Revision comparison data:

────────────────────

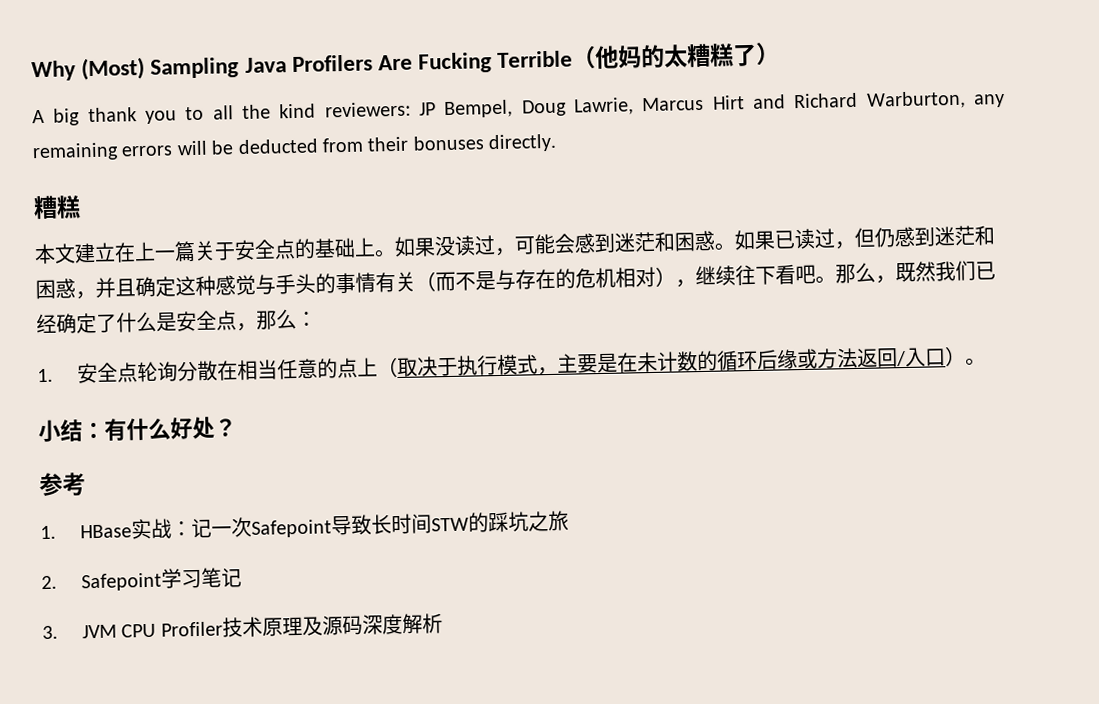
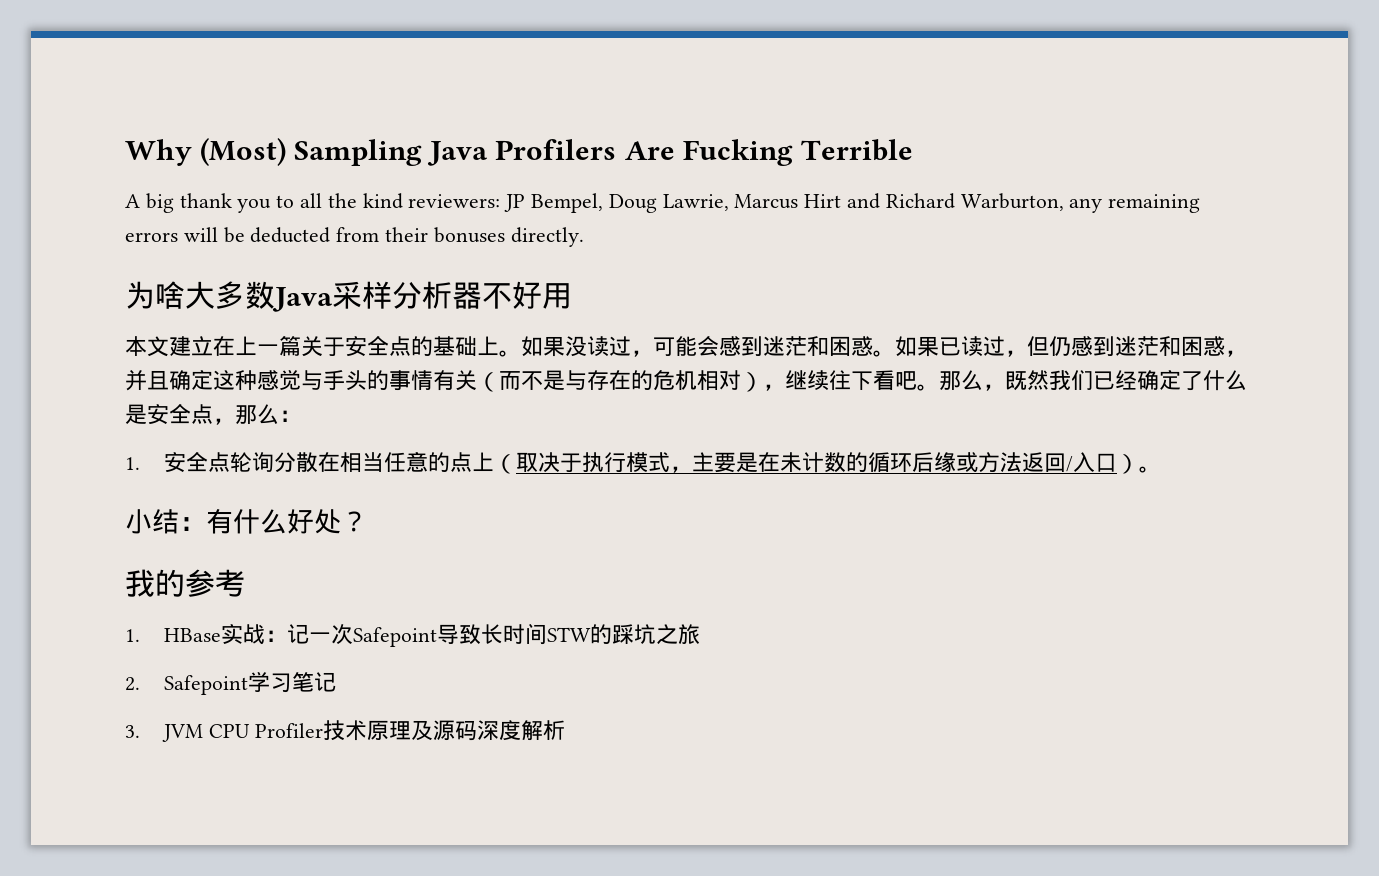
- Why (Most) Sampling Java Profilers Are Fucking Terrible（他妈的太糟糕了）
+ Why (Most) Sampling Java Profilers Are Fucking Terrible
  A big thank you to all the kind reviewers: JP Bempel, Doug Lawrie, Marcus Hirt and Richard Warburton, any remaining errors will be deducted from their bonuses directly.
- 糟糕
+ 为啥大多数Java采样分析器不好用
- 参考
+ 我的参考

────────────────────

- Task instructions -
Go through the data above and return each line containing the string "Terrible".

- The answer -
- Why (Most) Sampling Java Profilers Are Fucking Terrible（他妈的太糟糕了）
+ Why (Most) Sampling Java Profilers Are Fucking Terrible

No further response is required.